Alongside the missing Ofili works among the exhibition's celebrity turns was a small cluster of works by Frank Bowling RA (born in Guyana, he moved to London at the age of 16 in 1950, and graduated from the RCA in 1962). They were, unfortunately, from his early period: decentred, impressively visceral interior scenes in the post-Francis Bacon, post-Graham Sutherland fashion, they now appear rather gauche in comparison to the brilliant, easily referential abstraction of his later work; in spite of all their virtuosic distortion of figure – the great swirls of red and flame on the woman’s dress in The Abortion – once the eye adjusts and sees what’s what, they have some of the flatness of Victorian narrative paintings. The body-horror flashes of Two Figures on a Bed, with its conventional furniture disrupted by the two reclining nudes, both of whom seem have misplaced their arms, its centre occupied by a black mass (with its white edges, it may be an oddly distorted piece of clothing), are coherent but puzzling; the expressiveness of the brushwork suggests a turbulent affect for which there seems no ready origin. Altogether it seems a missed opportunity. Likewise, a photograph from fashionable graduate Harold Offeh, who makes much play with wigs, lippy and bared teeth, seems flimsy and one-dimensional in its gestures. By contrast, the presence of several suits by Charlie Allen – now designer for the England strip – was surprisingly impressive, whilst not especially provoking (I have to admit to not really caring for craft articles at art exhibitions).
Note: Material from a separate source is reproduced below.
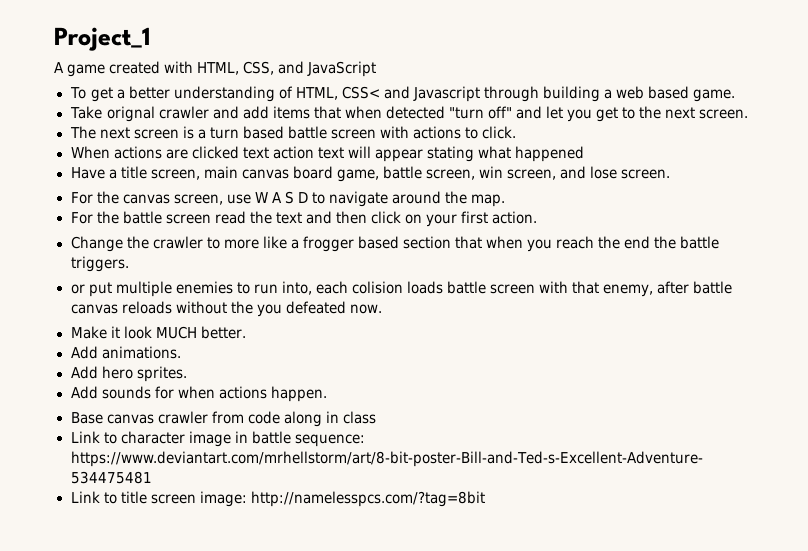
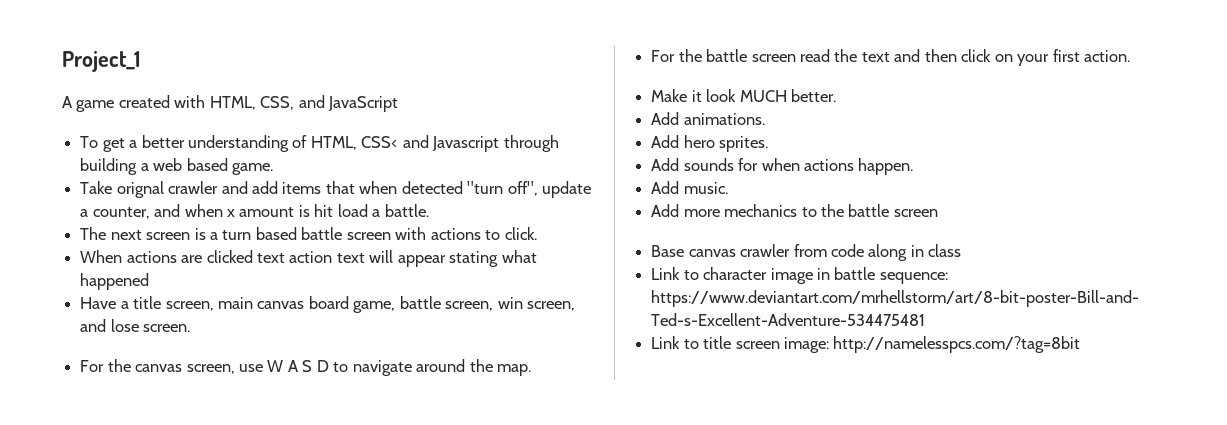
[487,106,749,122] off" and let you get to the next screen. -> [507,181,592,198] [80,204,429,219] off", update a counter, and when x amount is hit load a battle.
[70,236,720,252] [70,256,129,272] [70,281,733,297] [70,301,382,317] // Change the crawler to more like a frogger based section that when you reach the end the battle triggers. // or put multiple enemies to run into, each colision loads battle screen with that enemy, after battle canvas reloads without the you defeated now. -> (1131, 56) none
(327, 394) none -> [651,181,728,194] [651,204,938,217] // Add music. // Add more mechanics to the battle screen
There were two sets of photographs which did, however, impress the elements of quality to the show. Dribbled down the central division of the gallery were several works from the Nation series of Eileen Perrier, taken on the Paris Metro. People – a dark-haired white woman carrying shopping bags, black handbag slung across her knee; a black housewife in purple coat – sit back on the garish red seats, and carry the wary expression we all do on public transport, caught in a space that, even if familiar from daily commutes, isn't domestic. The 'nation' consists of people who are all, no doubt like their ancestors, on their way to somewhere else. Faisal Abdu'allah's photogravure portraits from the Goldfinger series hang on the back wall of the gallery, the faces huge, seeming to press out of the images at the viewer. The caption doesn't mention that the faces are all those of prominent British gangsters (although I do wonder whether I'm in the minority in not recognising them): there's no violence to them, no sense of intimidation, just a neutral, battered quality as if they were features of the landscape; the massive, blocky Anglo-Saxon lineaments are re-coloured by the copper they're printed on, estranged, deracinated. It's a fine example of the cunning and strangeness that fills the scattered highlights of this show.